What this task involves: Your answer should be only the lines below from the one with "[148,539,183,550] tests ->" to the one with "[713,525,735,534] then ->", repeated exactly, ends included.

Records:

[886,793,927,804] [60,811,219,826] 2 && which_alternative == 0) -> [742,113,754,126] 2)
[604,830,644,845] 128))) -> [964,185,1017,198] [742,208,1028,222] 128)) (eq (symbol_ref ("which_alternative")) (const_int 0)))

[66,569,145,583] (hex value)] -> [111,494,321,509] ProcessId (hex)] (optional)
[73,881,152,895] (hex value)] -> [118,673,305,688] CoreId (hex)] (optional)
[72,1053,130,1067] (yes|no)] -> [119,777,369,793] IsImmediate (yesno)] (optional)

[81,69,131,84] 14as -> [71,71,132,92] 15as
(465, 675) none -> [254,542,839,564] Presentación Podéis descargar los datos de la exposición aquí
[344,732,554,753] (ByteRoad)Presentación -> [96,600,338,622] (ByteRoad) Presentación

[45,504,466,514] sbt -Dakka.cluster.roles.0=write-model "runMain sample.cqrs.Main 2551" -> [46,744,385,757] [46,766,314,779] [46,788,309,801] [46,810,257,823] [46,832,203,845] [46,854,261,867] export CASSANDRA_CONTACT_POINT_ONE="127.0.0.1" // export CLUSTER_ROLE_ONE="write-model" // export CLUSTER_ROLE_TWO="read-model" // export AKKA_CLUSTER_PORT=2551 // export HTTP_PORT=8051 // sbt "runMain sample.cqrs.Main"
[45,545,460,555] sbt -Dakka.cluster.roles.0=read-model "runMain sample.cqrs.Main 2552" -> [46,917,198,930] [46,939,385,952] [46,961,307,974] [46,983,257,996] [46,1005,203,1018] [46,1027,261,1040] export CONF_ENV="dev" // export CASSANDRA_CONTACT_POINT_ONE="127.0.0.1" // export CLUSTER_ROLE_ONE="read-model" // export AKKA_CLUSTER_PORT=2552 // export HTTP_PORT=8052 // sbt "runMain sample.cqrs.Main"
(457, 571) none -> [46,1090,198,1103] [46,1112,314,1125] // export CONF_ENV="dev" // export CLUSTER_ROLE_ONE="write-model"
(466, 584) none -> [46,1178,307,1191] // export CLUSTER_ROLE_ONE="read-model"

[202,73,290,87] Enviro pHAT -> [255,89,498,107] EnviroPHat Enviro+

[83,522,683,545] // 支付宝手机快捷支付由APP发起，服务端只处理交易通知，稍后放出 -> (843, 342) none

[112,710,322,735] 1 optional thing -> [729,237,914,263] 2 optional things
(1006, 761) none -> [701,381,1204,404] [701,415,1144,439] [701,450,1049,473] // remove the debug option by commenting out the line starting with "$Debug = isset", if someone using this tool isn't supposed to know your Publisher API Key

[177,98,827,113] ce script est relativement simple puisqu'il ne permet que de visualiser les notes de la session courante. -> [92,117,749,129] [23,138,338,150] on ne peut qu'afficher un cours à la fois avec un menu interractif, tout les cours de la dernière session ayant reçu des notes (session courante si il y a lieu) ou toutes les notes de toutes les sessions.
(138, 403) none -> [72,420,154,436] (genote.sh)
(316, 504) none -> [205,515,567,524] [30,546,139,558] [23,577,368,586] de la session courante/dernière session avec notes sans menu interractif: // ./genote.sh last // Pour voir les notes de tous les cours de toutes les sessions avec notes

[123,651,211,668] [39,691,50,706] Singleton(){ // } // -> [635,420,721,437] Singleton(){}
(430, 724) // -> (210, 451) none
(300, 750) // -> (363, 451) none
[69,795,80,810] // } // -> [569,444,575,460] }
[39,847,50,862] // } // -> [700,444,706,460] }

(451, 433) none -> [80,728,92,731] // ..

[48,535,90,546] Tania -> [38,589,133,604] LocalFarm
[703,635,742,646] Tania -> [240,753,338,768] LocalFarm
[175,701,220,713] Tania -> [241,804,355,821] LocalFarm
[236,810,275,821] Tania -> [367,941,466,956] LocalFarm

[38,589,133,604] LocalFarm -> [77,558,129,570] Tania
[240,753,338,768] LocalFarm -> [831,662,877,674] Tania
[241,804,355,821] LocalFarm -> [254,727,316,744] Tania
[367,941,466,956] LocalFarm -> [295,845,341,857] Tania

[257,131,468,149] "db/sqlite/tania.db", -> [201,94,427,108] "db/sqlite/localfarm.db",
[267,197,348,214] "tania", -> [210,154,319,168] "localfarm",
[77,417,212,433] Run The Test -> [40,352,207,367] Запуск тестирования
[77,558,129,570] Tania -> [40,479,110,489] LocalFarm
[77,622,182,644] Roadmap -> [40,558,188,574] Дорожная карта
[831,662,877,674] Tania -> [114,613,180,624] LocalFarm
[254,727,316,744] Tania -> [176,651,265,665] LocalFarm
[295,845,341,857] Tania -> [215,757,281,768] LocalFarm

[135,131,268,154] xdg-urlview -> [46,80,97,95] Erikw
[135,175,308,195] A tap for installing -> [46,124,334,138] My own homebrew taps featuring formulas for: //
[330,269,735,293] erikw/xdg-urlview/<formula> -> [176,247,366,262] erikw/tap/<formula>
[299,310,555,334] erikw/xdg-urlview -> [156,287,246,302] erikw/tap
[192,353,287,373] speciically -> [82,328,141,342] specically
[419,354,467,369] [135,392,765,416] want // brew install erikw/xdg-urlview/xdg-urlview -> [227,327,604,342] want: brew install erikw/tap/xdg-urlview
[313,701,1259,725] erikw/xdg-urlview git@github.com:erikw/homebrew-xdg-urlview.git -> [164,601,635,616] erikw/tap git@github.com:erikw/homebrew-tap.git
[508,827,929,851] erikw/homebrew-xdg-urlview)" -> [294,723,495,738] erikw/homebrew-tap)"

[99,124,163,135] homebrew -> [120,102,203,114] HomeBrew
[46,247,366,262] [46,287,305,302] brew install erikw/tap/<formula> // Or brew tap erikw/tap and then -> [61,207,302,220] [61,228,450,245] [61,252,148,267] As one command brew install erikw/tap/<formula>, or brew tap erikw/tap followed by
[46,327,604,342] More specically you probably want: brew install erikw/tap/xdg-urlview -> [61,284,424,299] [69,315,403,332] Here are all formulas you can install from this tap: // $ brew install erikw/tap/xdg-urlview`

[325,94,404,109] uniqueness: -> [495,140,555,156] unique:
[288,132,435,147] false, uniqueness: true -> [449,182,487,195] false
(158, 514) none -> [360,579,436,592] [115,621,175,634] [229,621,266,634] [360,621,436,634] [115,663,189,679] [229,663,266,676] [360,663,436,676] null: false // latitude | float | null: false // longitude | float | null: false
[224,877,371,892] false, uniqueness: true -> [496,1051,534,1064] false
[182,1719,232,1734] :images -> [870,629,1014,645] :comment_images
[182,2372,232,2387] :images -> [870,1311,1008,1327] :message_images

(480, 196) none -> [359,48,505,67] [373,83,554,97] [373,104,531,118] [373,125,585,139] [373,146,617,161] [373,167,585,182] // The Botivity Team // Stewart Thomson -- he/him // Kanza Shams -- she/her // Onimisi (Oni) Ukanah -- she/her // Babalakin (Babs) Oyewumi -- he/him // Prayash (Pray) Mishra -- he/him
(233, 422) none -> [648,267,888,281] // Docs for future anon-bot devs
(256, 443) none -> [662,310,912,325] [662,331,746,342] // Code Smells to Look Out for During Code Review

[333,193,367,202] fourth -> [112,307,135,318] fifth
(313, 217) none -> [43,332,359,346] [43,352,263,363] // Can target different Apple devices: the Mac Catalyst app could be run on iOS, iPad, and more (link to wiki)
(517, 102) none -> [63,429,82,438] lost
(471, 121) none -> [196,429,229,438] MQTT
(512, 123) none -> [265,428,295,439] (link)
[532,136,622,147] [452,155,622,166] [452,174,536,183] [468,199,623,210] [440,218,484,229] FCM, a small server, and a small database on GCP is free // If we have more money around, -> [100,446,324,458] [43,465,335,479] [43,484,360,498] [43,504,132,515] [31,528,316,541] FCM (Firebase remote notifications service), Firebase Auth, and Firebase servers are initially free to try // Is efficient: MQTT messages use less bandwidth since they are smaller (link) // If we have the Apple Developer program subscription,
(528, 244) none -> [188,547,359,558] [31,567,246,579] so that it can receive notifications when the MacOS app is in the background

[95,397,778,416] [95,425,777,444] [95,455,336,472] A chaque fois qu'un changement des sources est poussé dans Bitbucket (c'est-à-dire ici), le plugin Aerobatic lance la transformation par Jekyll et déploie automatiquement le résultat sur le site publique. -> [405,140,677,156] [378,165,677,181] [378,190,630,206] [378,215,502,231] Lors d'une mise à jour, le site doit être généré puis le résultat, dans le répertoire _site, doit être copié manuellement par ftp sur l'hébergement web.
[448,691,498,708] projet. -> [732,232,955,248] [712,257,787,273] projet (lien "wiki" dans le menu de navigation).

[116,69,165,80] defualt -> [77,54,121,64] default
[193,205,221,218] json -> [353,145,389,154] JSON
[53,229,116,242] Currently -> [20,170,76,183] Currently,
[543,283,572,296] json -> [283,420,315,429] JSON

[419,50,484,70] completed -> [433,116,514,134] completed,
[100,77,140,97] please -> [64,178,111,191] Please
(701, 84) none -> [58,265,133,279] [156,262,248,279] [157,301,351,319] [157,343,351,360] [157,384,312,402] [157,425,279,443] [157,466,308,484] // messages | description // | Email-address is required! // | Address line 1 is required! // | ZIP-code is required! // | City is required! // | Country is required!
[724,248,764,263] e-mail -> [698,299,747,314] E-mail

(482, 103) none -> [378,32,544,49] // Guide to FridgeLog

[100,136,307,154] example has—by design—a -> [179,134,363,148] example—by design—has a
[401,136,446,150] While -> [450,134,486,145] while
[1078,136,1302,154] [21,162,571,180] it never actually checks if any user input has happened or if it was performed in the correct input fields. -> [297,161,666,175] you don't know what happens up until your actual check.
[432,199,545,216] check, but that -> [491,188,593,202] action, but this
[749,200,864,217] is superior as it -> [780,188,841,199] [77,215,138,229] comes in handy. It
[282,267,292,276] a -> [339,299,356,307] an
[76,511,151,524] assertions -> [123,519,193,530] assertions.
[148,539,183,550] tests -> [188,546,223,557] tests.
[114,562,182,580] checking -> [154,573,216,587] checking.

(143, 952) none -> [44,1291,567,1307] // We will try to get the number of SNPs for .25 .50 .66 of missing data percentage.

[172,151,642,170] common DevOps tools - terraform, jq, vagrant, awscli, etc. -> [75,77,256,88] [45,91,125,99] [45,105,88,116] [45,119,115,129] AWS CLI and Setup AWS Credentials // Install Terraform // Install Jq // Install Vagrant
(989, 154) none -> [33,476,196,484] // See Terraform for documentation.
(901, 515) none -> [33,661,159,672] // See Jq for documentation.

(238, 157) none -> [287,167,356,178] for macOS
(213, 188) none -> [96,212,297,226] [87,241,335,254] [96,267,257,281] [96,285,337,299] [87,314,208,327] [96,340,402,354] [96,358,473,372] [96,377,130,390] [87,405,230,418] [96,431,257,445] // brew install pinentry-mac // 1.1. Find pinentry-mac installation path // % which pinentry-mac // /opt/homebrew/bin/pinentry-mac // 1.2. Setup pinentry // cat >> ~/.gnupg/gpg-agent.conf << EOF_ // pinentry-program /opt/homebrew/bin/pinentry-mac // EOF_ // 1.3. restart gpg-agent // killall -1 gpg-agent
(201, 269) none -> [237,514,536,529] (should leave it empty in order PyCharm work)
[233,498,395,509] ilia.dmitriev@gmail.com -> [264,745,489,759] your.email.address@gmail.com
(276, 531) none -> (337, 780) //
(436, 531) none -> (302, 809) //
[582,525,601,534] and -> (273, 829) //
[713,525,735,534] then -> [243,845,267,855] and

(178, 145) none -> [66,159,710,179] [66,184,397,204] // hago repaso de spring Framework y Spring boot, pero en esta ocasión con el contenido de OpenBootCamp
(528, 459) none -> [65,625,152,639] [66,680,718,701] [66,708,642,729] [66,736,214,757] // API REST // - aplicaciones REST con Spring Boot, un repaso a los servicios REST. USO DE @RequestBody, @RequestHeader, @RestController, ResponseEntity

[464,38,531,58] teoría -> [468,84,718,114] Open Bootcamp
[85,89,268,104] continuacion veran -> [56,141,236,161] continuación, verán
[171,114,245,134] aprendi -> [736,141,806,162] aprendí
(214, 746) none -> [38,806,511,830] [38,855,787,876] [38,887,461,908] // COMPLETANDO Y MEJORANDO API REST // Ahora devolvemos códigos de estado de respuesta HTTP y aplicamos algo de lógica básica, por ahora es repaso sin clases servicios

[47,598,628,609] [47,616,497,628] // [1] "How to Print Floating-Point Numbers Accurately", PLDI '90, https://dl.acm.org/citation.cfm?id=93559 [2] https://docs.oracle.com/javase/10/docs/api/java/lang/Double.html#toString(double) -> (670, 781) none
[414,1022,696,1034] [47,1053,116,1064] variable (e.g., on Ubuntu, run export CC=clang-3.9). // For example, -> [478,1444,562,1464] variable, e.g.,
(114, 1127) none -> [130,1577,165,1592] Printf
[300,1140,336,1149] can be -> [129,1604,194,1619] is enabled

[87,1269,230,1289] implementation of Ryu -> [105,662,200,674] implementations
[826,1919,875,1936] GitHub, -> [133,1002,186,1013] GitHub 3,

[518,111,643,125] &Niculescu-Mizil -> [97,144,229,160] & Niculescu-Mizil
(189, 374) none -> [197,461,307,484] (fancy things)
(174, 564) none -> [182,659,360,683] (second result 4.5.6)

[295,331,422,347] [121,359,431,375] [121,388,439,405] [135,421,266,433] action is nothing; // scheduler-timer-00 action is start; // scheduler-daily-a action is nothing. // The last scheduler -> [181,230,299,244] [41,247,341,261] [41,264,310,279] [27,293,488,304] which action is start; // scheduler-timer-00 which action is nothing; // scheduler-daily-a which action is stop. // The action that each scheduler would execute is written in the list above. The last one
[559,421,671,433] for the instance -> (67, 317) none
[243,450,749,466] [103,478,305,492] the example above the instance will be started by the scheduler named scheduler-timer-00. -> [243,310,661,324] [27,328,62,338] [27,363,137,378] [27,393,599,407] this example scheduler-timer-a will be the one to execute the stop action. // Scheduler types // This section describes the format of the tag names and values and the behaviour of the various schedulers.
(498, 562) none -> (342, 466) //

Output:
[148,539,183,550] tests -> [188,546,223,557] tests.
[114,562,182,580] checking -> [154,573,216,587] checking.

(143, 952) none -> [44,1291,567,1307] // We will try to get the number of SNPs for .25 .50 .66 of missing data percentage.

[172,151,642,170] common DevOps tools - terraform, jq, vagrant, awscli, etc. -> [75,77,256,88] [45,91,125,99] [45,105,88,116] [45,119,115,129] AWS CLI and Setup AWS Credentials // Install Terraform // Install Jq // Install Vagrant
(989, 154) none -> [33,476,196,484] // See Terraform for documentation.
(901, 515) none -> [33,661,159,672] // See Jq for documentation.

(238, 157) none -> [287,167,356,178] for macOS
(213, 188) none -> [96,212,297,226] [87,241,335,254] [96,267,257,281] [96,285,337,299] [87,314,208,327] [96,340,402,354] [96,358,473,372] [96,377,130,390] [87,405,230,418] [96,431,257,445] // brew install pinentry-mac // 1.1. Find pinentry-mac installation path // % which pinentry-mac // /opt/homebrew/bin/pinentry-mac // 1.2. Setup pinentry // cat >> ~/.gnupg/gpg-agent.conf << EOF_ // pinentry-program /opt/homebrew/bin/pinentry-mac // EOF_ // 1.3. restart gpg-agent // killall -1 gpg-agent
(201, 269) none -> [237,514,536,529] (should leave it empty in order PyCharm work)
[233,498,395,509] ilia.dmitriev@gmail.com -> [264,745,489,759] your.email.address@gmail.com
(276, 531) none -> (337, 780) //
(436, 531) none -> (302, 809) //
[582,525,601,534] and -> (273, 829) //
[713,525,735,534] then -> [243,845,267,855] and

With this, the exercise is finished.